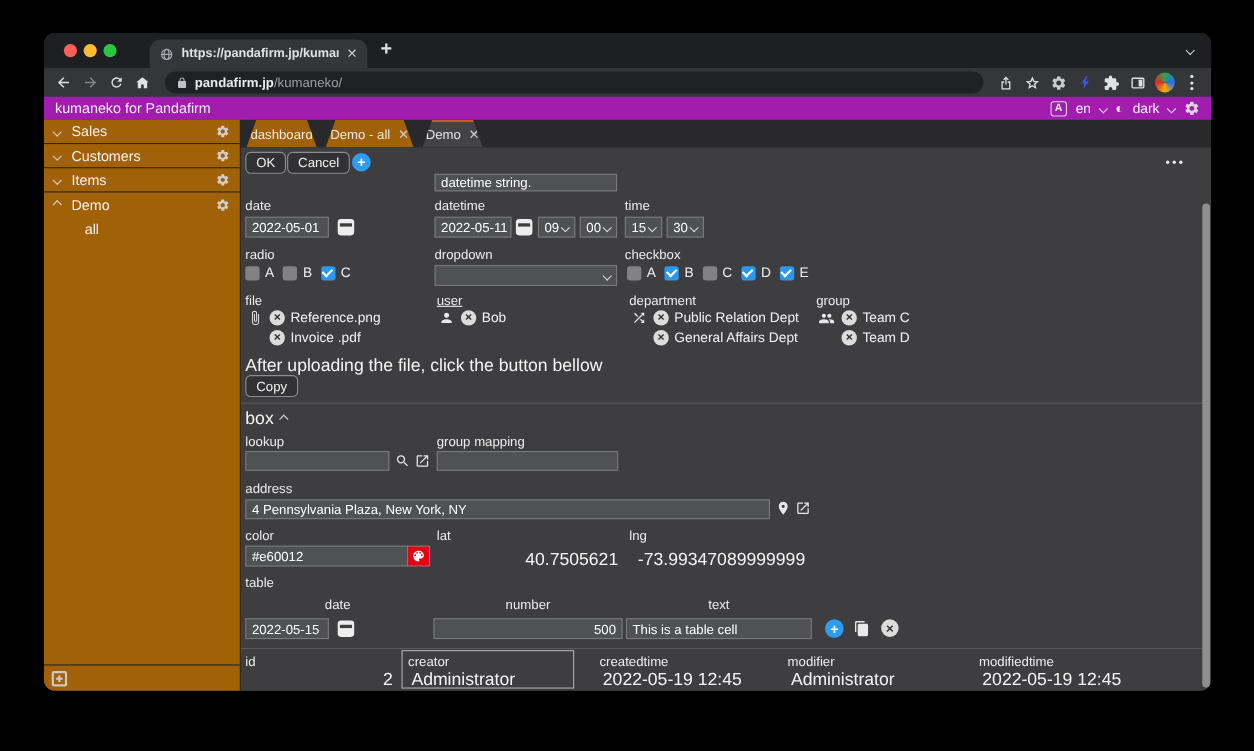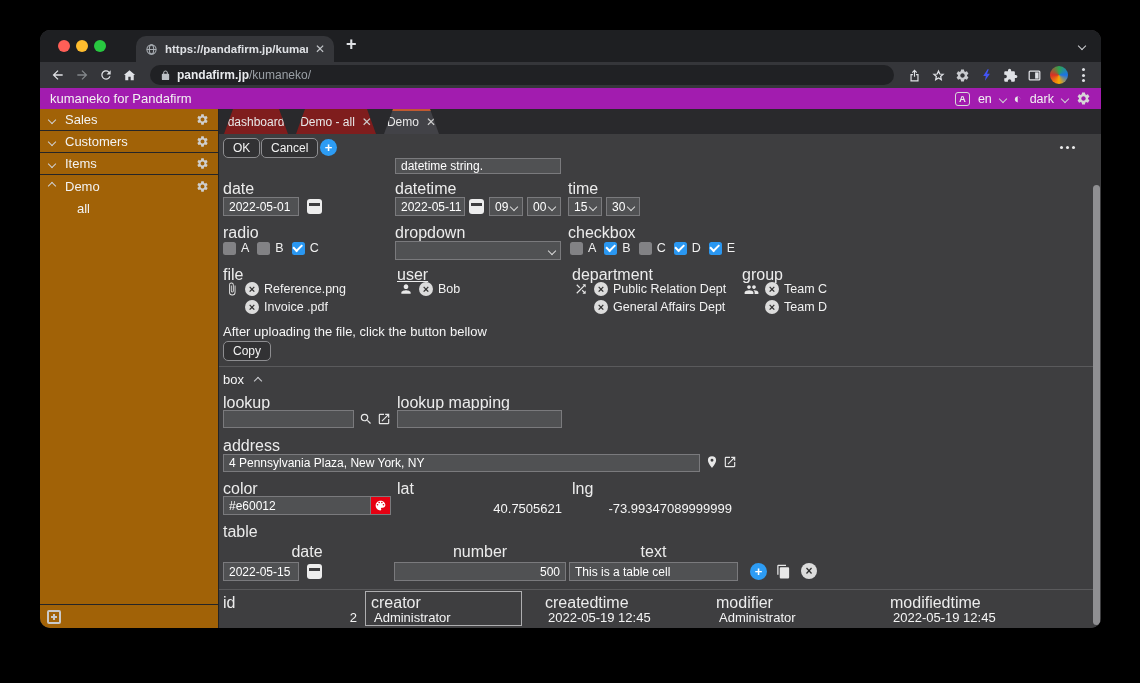--- a/index.html
+++ b/index.html
@@ -61,32 +61,32 @@
   .ssub { height:22px; display:flex; align-items:center; padding-left:37px; color:#f2f2f2; font-size:13px; }
   .sfooter { position:absolute; left:0; right:0; bottom:0; height:24px; border-top:1px solid #252527;
     display:flex; align-items:center; padding:0 7px; }
   .addapp { width:14px; height:14px; border:2px solid #c9c9c9; border-radius:2px; position:relative; }
   .addapp::before, .addapp::after { content:""; position:absolute; background:#c9c9c9; }
   .addapp::before { left:2px; right:2px; top:4px; height:2px; }
   .addapp::after { top:2px; bottom:2px; left:4px; width:2px; }
 
   .contentwrap { flex:1; position:relative; background:#3e3e40; }
   .tabbar { position:absolute; left:0; top:0; right:0; height:25px; background:#29292c; }
-  .ttab { position:absolute; top:0; height:25px; background:#7f1d1d; color:#e8e8e8; font-size:12px;
+  .ttab { position:absolute; top:0; height:25px; background:#a16207; color:#e8e8e8; font-size:12px;
     display:flex; align-items:center; justify-content:center; gap:7px;
     clip-path:polygon(9px 0, calc(100% - 9px) 0, 100% 100%, 0 100%); }
   .ttab.active { background:#424247; }
   .ttab.active::before { content:""; position:absolute; left:7px; right:7px; top:0; height:2px; background:#c05a31; }
   .ttab .x { color:#cfcfcf; font-size:12px; }
 
   .cbody { position:absolute; left:0; top:25px; right:0; bottom:0; }
 
   
-  .lbl { position:absolute; font-size:16px; color:#ececec; white-space:nowrap; }
-  .val { position:absolute; font-size:13px; color:#f5f5f5; white-space:nowrap; }
+  .lbl { position:absolute; font-size:12px; color:#ececec; white-space:nowrap; }
+  .val { position:absolute; font-size:16px; color:#f5f5f5; white-space:nowrap; }
   .inp { position:absolute; height:19px; background:#505153; border:1px solid #7a7a7d;
     color:#fff; font-size:12px; display:flex; align-items:center; padding:0 5px;
     white-space:nowrap; overflow:hidden; }
   .sel { padding-right:8px; }
   .selchev { position:absolute; right:5px; top:6px; width:6px; height:6px;
     border-right:1.6px solid #d8d8d8; border-bottom:1.6px solid #d8d8d8; transform:rotate(45deg); }
   .btn { position:absolute; height:20px; background:#323234; border:1px solid #8d8d90; border-radius:5px;
     color:#f2f2f2; font-size:12px; display:flex; align-items:center; justify-content:center; padding:0 9px; }
   .pluscircle { position:absolute; width:17px; height:17px; border-radius:50%; background:#2d9cf4;
     color:#fff; font-size:13px; font-weight:bold; display:flex; align-items:center; justify-content:center; line-height:0; }
@@ -494,21 +494,21 @@
         <span class="iconwrap" style="left:140px;top:278px;">
             <svg class="ic" width="14" height="14">
               <use href="#i-search"></use>
             </svg>
           </span>
         <span class="iconwrap" style="left:158px;top:278px;">
             <svg class="ic" width="14" height="14">
               <use href="#i-extlink"></use>
             </svg>
           </span>
-        <div class="lbl" style="left:178px;top:260px;">lookup mapping</div>
+        <div class="lbl" style="left:178px;top:260px;">group mapping</div>
         <div class="inp" style="left:178px;top:276px;width:165px;height:18px;"></div>
 
         <div class="lbl" style="left:4px;top:303px;">address</div>
         <div class="inp" style="left:4px;top:320px;width:477px;height:18px;">4 Pennsylvania Plaza, New York, NY</div>
         <span class="iconwrap" style="left:486px;top:321px;">
             <svg class="ic" width="14" height="14">
               <use href="#i-pin"></use>
             </svg>
           </span>
         <span class="iconwrap" style="left:504px;top:321px;">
■ ■ ■ ■ ■
_WORK REQUIRED_.
Pick out all lines from the data above in which the word "display" appears.

_FINAL ANSWER_.
   .ssub { height:22px; display:flex; align-items:center; padding-left:37px; color:#f2f2f2; font-size:13px; }
     display:flex; align-items:center; padding:0 7px; }
     display:flex; align-items:center; justify-content:center; gap:7px;
     color:#fff; font-size:12px; display:flex; align-items:center; padding:0 5px;
     color:#f2f2f2; font-size:12px; display:flex; align-items:center; justify-content:center; padding:0 9px; }
     color:#fff; font-size:13px; font-weight:bold; display:flex; align-items:center; justify-content:center; line-height:0; }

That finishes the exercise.